(Before and after images)
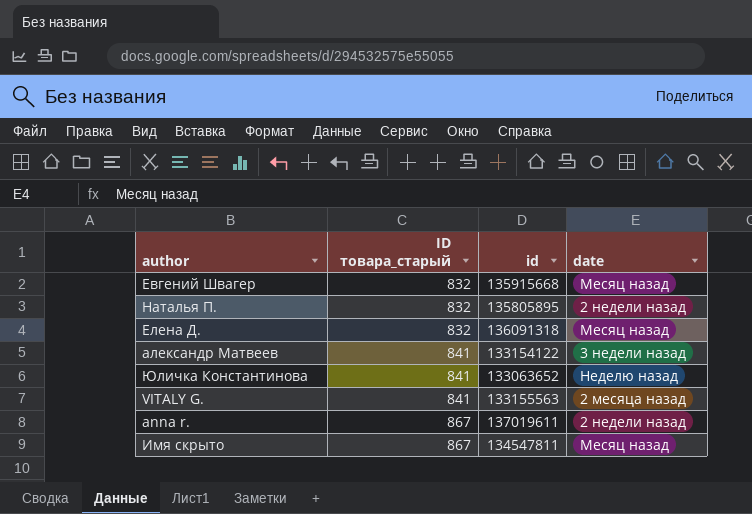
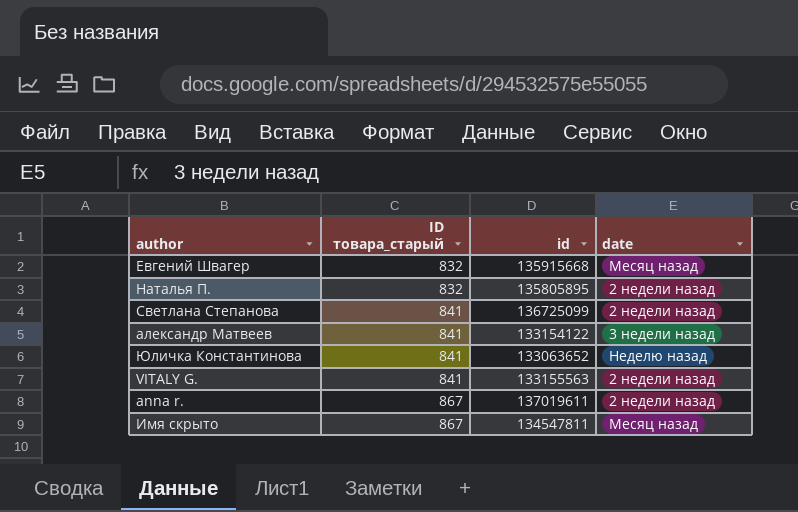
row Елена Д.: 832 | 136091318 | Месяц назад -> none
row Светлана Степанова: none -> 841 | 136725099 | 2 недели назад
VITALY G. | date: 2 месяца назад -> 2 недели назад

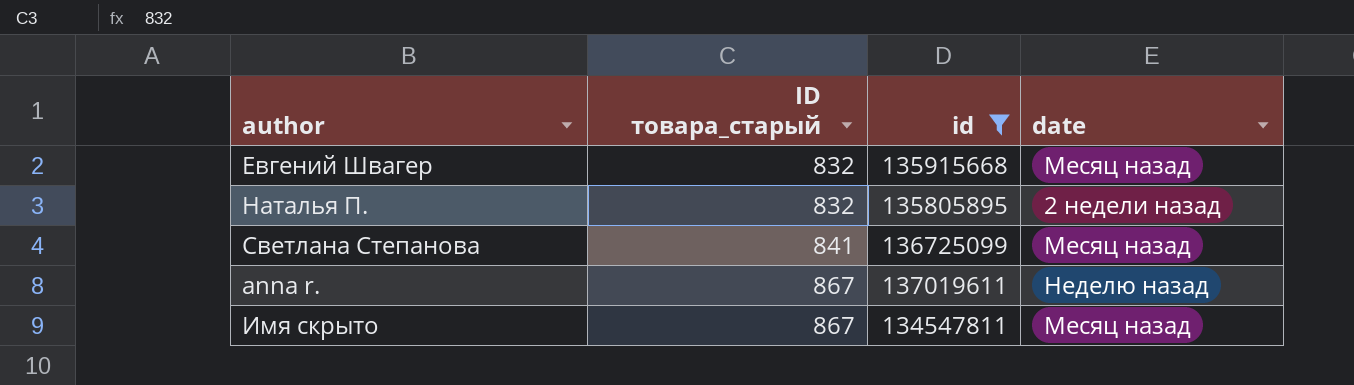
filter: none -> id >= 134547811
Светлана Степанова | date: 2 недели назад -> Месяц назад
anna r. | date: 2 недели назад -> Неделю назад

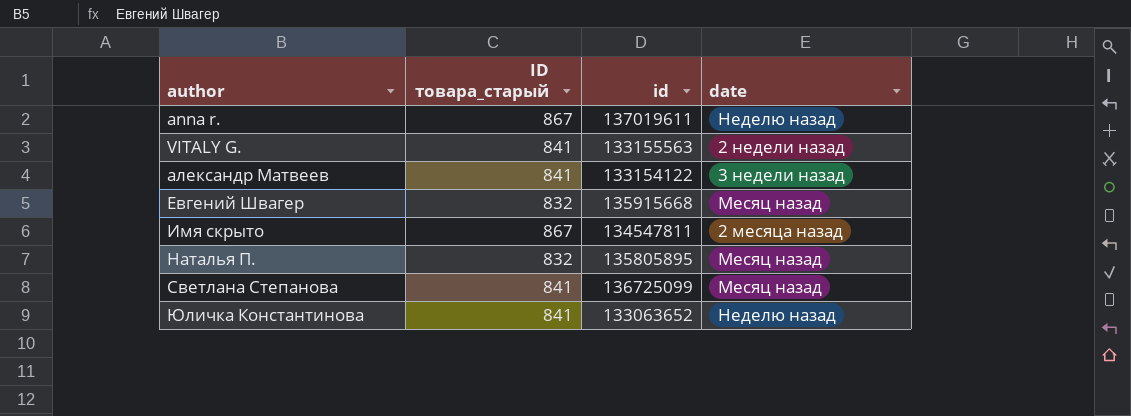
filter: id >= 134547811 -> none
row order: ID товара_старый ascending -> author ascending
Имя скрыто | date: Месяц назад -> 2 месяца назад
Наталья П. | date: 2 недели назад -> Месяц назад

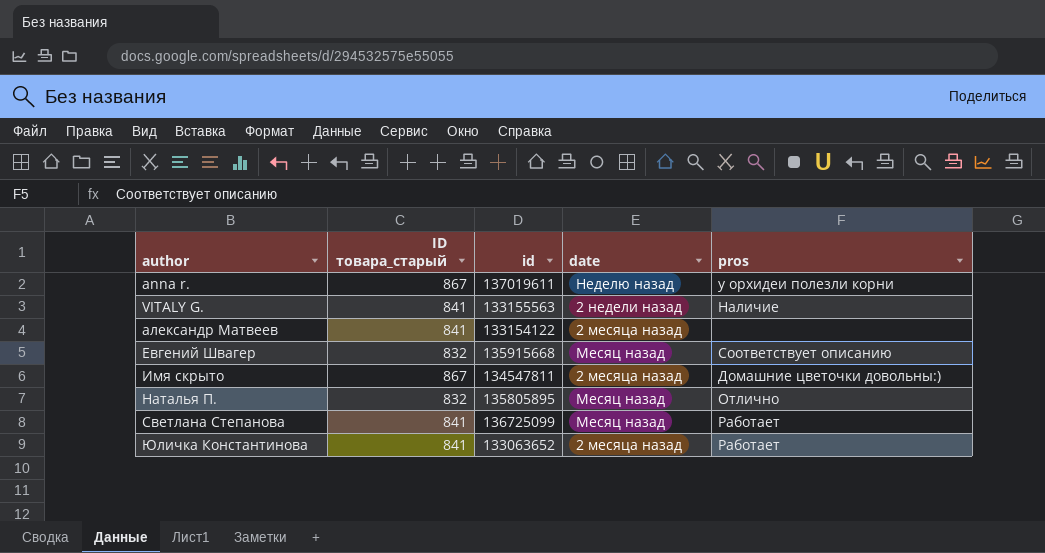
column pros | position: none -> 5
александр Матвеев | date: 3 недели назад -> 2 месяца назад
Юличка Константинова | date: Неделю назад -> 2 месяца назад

* * *

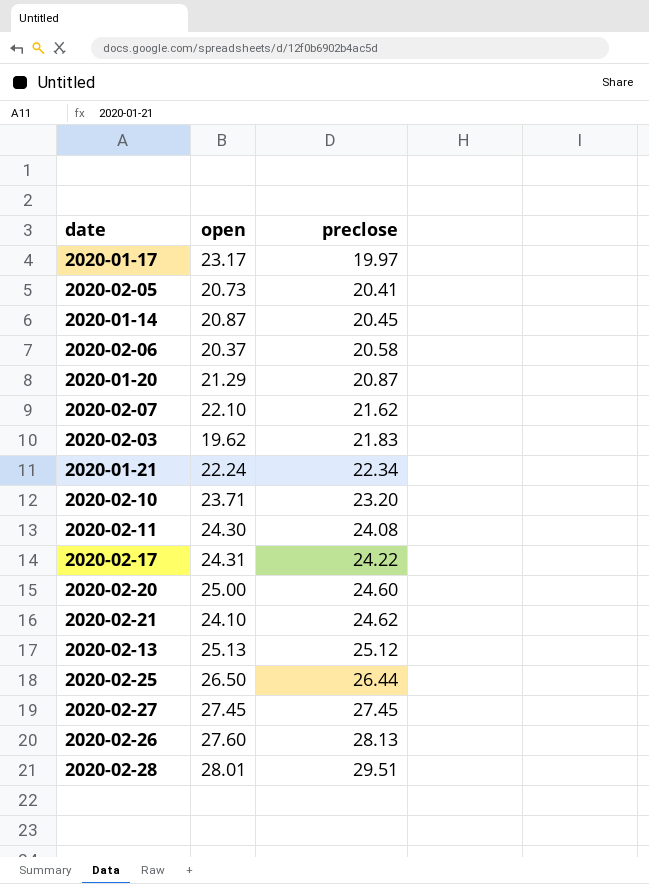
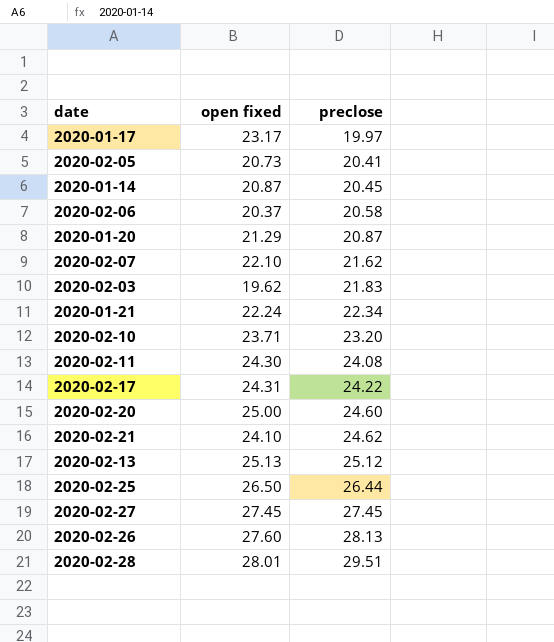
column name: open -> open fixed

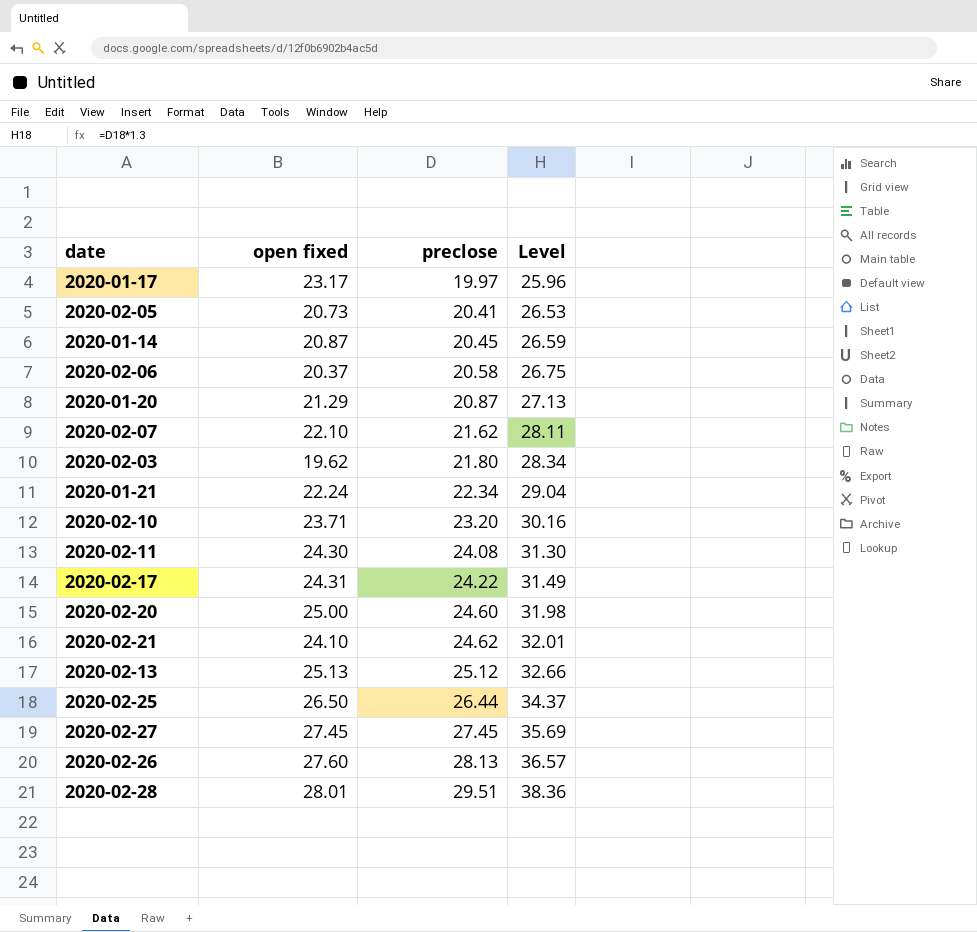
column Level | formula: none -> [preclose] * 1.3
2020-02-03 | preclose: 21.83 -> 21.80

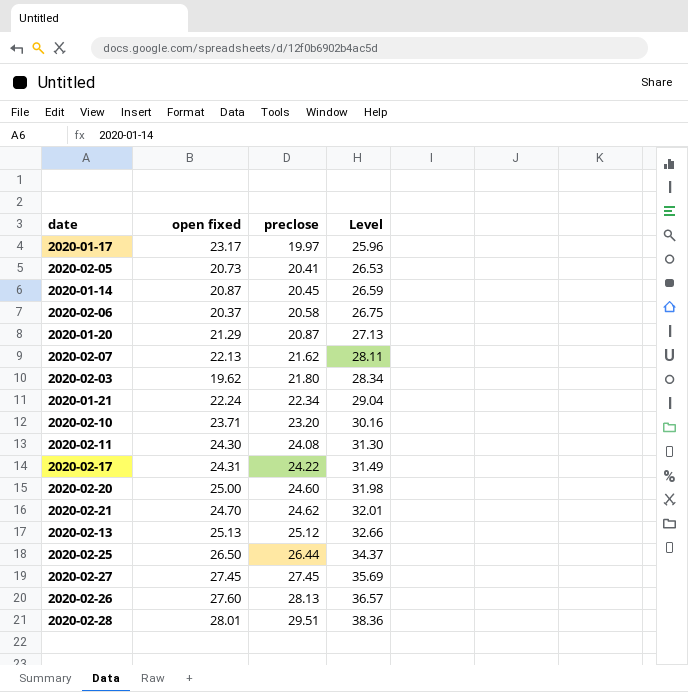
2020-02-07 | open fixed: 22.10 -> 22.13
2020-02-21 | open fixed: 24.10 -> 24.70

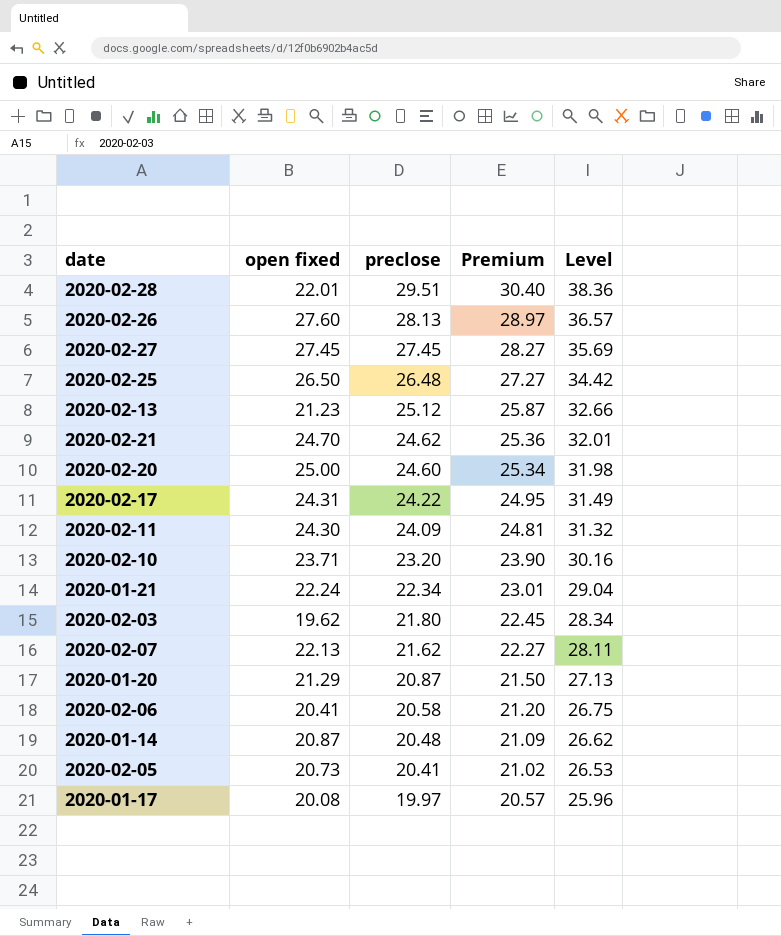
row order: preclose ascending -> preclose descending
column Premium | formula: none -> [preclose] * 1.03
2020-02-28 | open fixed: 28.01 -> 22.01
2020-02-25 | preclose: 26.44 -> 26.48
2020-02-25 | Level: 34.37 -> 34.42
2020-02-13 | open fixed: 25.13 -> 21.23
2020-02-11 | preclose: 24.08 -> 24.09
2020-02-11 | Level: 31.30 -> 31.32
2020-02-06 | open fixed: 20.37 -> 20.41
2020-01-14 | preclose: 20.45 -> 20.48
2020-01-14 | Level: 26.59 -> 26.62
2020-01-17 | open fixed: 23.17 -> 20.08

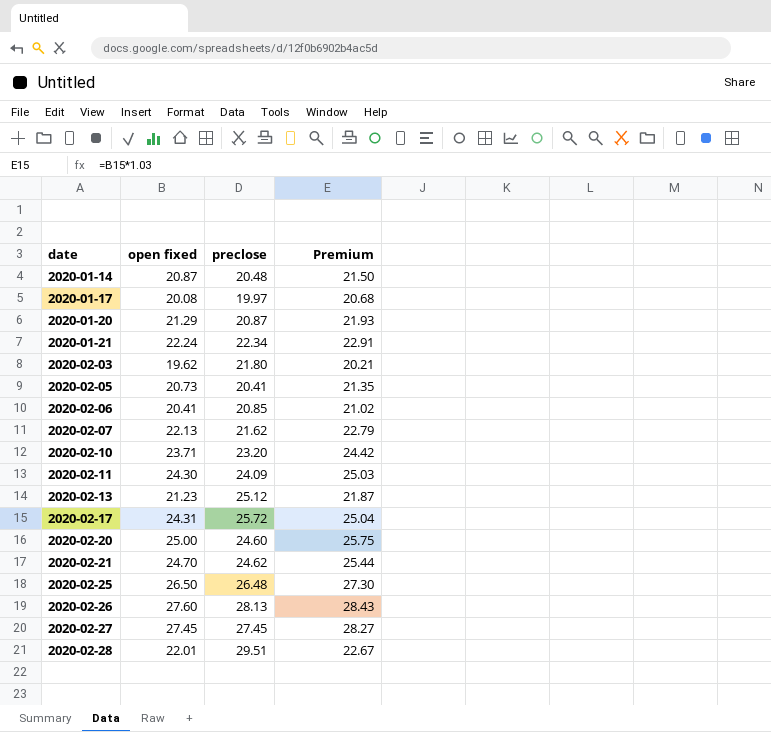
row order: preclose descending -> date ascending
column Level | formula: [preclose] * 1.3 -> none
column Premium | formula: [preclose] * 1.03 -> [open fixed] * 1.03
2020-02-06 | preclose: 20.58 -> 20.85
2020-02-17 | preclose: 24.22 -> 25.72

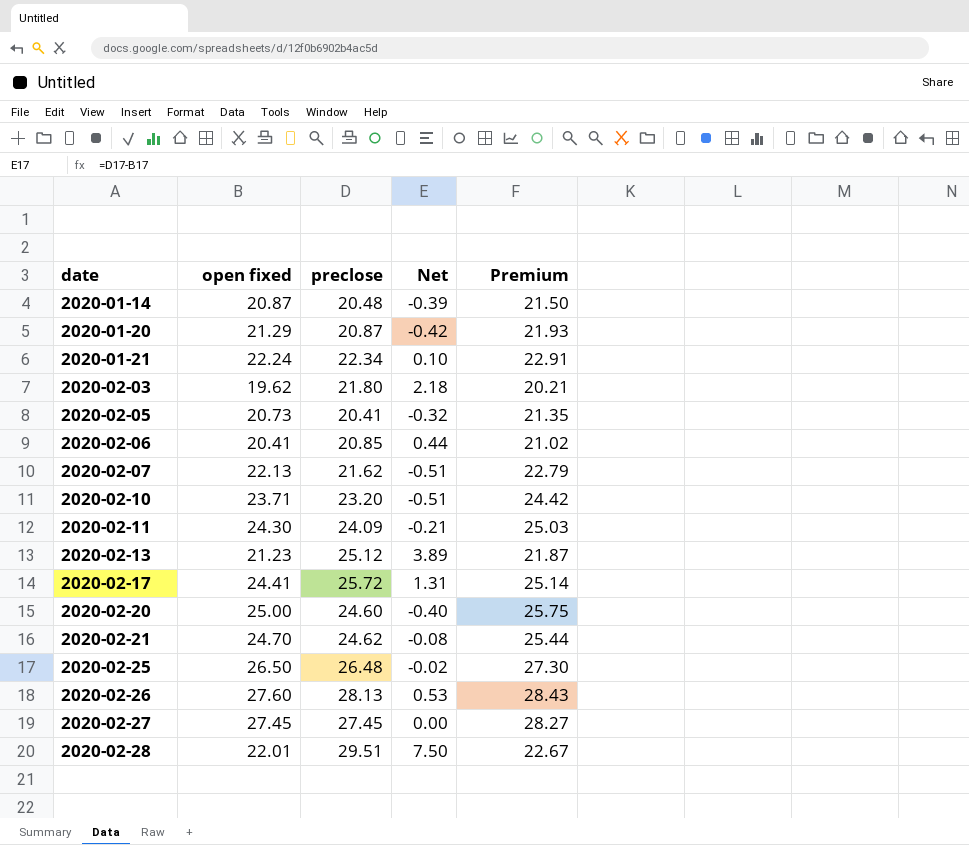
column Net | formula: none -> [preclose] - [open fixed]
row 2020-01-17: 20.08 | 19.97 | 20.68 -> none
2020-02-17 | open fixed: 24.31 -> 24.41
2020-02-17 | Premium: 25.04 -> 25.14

● Problem to work on
Which lines above include the word "date"? Return each one.

● Exercise result
VITALY G. | date: 2 месяца назад -> 2 недели назад
Светлана Степанова | date: 2 недели назад -> Месяц назад
anna r. | date: 2 недели назад -> Неделю назад
Имя скрыто | date: Месяц назад -> 2 месяца назад
Наталья П. | date: 2 недели назад -> Месяц назад
александр Матвеев | date: 3 недели назад -> 2 месяца назад
Юличка Константинова | date: Неделю назад -> 2 месяца назад
row order: preclose descending -> date ascending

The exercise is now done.